Le président du Comité exécutif de l’UGEB, Ismaël Danouma Traoré, et ses camarades en veulent au chargé de mission du CUP de Dori, Ly Ibrahim, enseignant à l’UFR/SEA de l’Université Joseph Ki-Zerbo. Il aurait, selon les conférenciers, un agenda caché. « Il a dit aux étudiants que son objectif est de finir l’année académique au bout de 7 mois. Chose curieuse, nous voudrions savoir pourquoi il suspend les cours et les évaluations jusqu’à nouvel ordre ? ». A cette interrogation, Ismaël Traoré répond sans ambages : « Son objectif bien clair, c’est de mieux organiser la répression ».

La genèse

En effet, tout serait parti de la programmation, par le chargé de missions, de deux évaluations par semaine pour le S2 tout comme cela a été pendant le S1. « Les étudiants ont consenti d’énormes sacrifices pour tenir dans cette situation de pression inhumaine très défavorable pour des études sereines. Le 17 mai 2019, l’administration informe les étudiants de la suspension des cours de la semaine qui coïncide avec la fête de Ramadan, mais deux évaluations devraient se tenir dans ladite semaine à savoir le lundi 3 et le jeudi 6 juin.

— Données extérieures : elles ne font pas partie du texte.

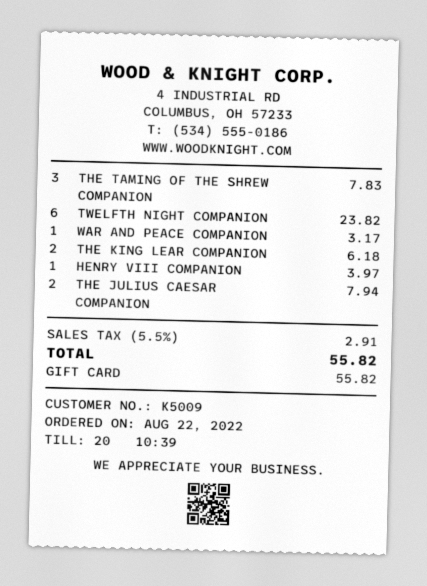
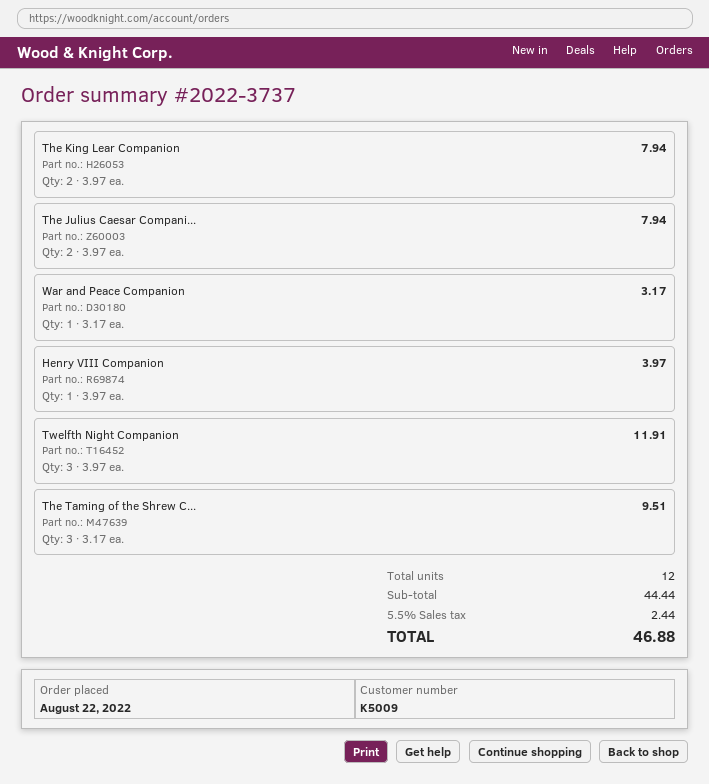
THE TAMING OF THE SHREW COMPANION: 3 for 7.83 -> 3 for 9.51
TWELFTH NIGHT COMPANION: 6 for 23.82 -> 3 for 11.91
THE KING LEAR COMPANION: 2 for 6.18 -> 2 for 7.94
tax: 5.5% = 2.91 -> 5.5% = 2.44
total: 55.82 -> 46.88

Très vite, les étudiants entrent en contact avec l’administration pour plaider pour le report de l’évaluation du jeudi au samedi. Contre toute attente, le chargé de mission signifiera aux étudiants que le devoir sera composé et sous surveillance policière s’il le faut », relate Ismaël Traoré.

Ismaël Traoré, président du comité de l’UGEB.

Des « enlèvements »

Le 6 juin, jour des évaluations, seuls 14 étudiants parmi les 229 sont présents dans la salle de composition. Les autres étudiants hors de la salle seront roués de coup par les éléments de la Compagnie républicaine de sécurité. Selon les responsables étudiants, cette répression a fait 5 blessés, une vingtaine d’étudiants interpellés, bastonnés puis relâchés. Par la suite, insistent les conférenciers, deux étudiants seront enlevés sans mandat et auditionnés dans la nuit du mardi 11 juin avant d’être relâchés.

Un étudiant débarqué du car

Ismaël Traoré n’a pas manqué de dénoncer l’interpellation de leur camarade Savadogo Issa, par la police au poste de péage alors qu’il se rendait à Ouagadougou pour participer à la présente conférence de presse aux côtés du président du comité d’initiative, N’Diaye Djiblira. « Il a été auditionné pendant plusieurs heures, hier, avant d’être relâché. Mais, on lui a demandé de se présenter ce matin au commissariat », a souligné le principal conférencier qui rappelle qu’aux premières heures de la crise, l’UGEB avait dépêché à Dori une délégation conduite par le secrétaire à la presse, Tindano Amadou. Celle-ci n’aurait pas cédé aux provocations du chargé de mission.

N’Diaye Djiblira, président du comité d’initiative de Dori

La conférence de presse a été enfin l’occasion pour l’UGEB de rappeler que « rien ni personne ne l’arrêtera ». Elle exige la reprise de l’évaluation du jeudi 6 juin et invite les étudiants burkinabè à se solidariser avec ceux du CUP de Dori.